All of lore.kernel.org
 help / color / mirror / Atom feed
From: Martin KaFai Lau <martin.lau@linux.dev>
To: Mahe Tardy <mahe.tardy@gmail.com>
Cc: alexei.starovoitov@gmail.com, andrii@kernel.org, ast@kernel.org,
	bpf@vger.kernel.org, coreteam@netfilter.org,
	daniel@iogearbox.net, fw@strlen.de, john.fastabend@gmail.com,
	netdev@vger.kernel.org, netfilter-devel@vger.kernel.org,
	oe-kbuild-all@lists.linux.dev, pablo@netfilter.org,
	lkp@intel.com
Subject: Re: [PATCH bpf-next v3 3/4] bpf: add bpf_icmp_send_unreach cgroup_skb kfunc
Date: Tue, 29 Jul 2025 16:13:06 -0700	[thread overview]
Message-ID: <df4b0996-3e88-4ea4-983b-82866455a6fc@linux.dev> (raw)
In-Reply-To: <aIidIq2EM--Ugp6f@gmail.com>

On 7/29/25 3:06 AM, Mahe Tardy wrote:
> On Mon, Jul 28, 2025 at 06:05:26PM -0700, Martin KaFai Lau wrote:
>> On 7/28/25 2:43 AM, Mahe Tardy wrote:
>>> This is needed in the context of Tetragon to provide improved feedback
>>> (in contrast to just dropping packets) to east-west traffic when blocked
>>> by policies using cgroup_skb programs.
>>>
>>> This reuse concepts from netfilter reject target codepath with the
>>> differences that:
>>> * Packets are cloned since the BPF user can still return SK_PASS from
>>>     the cgroup_skb progs and the current skb need to stay untouched
>>
>> This needs more details.

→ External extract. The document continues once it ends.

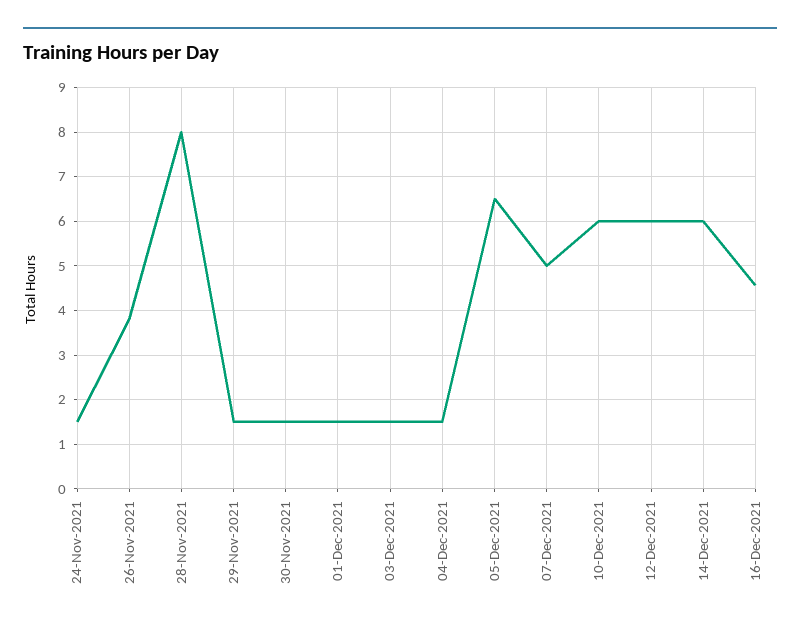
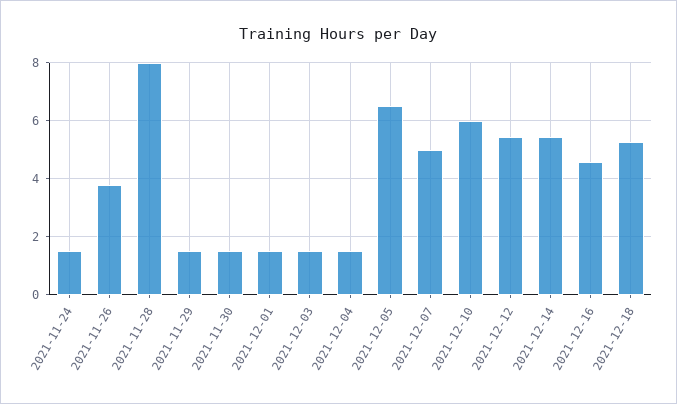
12-Dec-2021: 6 -> 5.5
14-Dec-2021: 6 -> 5.5
2021-12-18: none -> 5.25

Which field(s) of the skb are changed by the kfunc,
>> the skb_dst_set in ip[6]_route_reply_fetch_dst() and/or the code path in the
>> icmp[v6]_send() ?
> 
> Okay I can add that: "ip[6]_route_reply_fetch_dst set the dst of the skb
> by using the saddr as a daddr and routing it", I don't think
> icmp[v6]_send touches the skb?

I also don't think icmp[v6]_send touches the skb. I am still not sure if 
ip[6]_route_reply_fetch_dst is needed.

> 
>>
>>>     (cgroup_skb hooks only allow read-only skb payload).
>>> * Since cgroup_skb programs are called late in the stack, checksums do
>>>     not need to be computed or verified, and IPv4 fragmentation does not
>>>     need to be checked (ip_local_deliver should take care of that
>>>     earlier).
>>>
>>> Signed-off-by: Mahe Tardy <mahe.tardy@gmail.com>
>>> ---
>>>    net/core/filter.c | 61 +++++++++++++++++++++++++++++++++++++++++++++++
>>>    1 file changed, 61 insertions(+)
>>>
>>> diff --git a/net/core/filter.c b/net/core/filter.c
>>> index 7a72f766aacf..050872324575 100644
>>> --- a/net/core/filter.c
>>> +++ b/net/core/filter.c
>>> @@ -85,6 +85,10 @@
>>>    #include <linux/un.h>
>>>    #include <net/xdp_sock_drv.h>
>>>    #include <net/inet_dscp.h>
>>> +#include <linux/icmp.h>
>>> +#include <net/icmp.h>
>>> +#include <net/route.h>
>>> +#include <net/ip6_route.h>
>>>
>>>    #include "dev.h"
>>>
>>> @@ -12148,6 +12152,53 @@ __bpf_kfunc int bpf_sock_ops_enable_tx_tstamp(struct bpf_sock_ops_kern *skops,
>>>    	return 0;
>>>    }
>>>
>>> +__bpf_kfunc int bpf_icmp_send_unreach(struct __sk_buff *__skb, int code)
>>> +{
>>> +	struct sk_buff *skb = (struct sk_buff *)__skb;
>>> +	struct sk_buff *nskb;
>>> +
>>> +	switch (skb->protocol) {
>>> +	case htons(ETH_P_IP):
>>> +		if (code < 0 || code > NR_ICMP_UNREACH)
>>> +			return -EINVAL;
>>> +
>>> +		nskb = skb_clone(skb, GFP_ATOMIC);
>>> +		if (!nskb)
>>> +			return -ENOMEM;
>>> +
>>> +		if (ip_route_reply_fetch_dst(nskb) < 0) {
>>> +			kfree_skb(nskb);
>>> +			return -EHOSTUNREACH;
>>> +		}
>>> +
>>> +		icmp_send(nskb, ICMP_DEST_UNREACH, code, 0);
>>> +		kfree_skb(nskb);
>>> +		break;
>>> +#if IS_ENABLED(CONFIG_IPV6)
>>> +	case htons(ETH_P_IPV6):
>>> +		if (code < 0 || code > ICMPV6_REJECT_ROUTE)
>>> +			return -EINVAL;
>>> +
>>> +		nskb = skb_clone(skb, GFP_ATOMIC);
>>> +		if (!nskb)
>>> +			return -ENOMEM;
>>> +
>>> +		if (ip6_route_reply_fetch_dst(nskb) < 0) {
>>
>>  From a very quick look at icmpv6_send(), it does its own route lookup. I
>> haven't looked at the v4 yet.
>>
>> I am likely missing some details. Can you explain why it needs to do a
>> lookup before calling icmpv6_send()?
> 
>  From my understanding, I need to do this to invert the daddr with the
> saddr to send the unreach message back to the sender.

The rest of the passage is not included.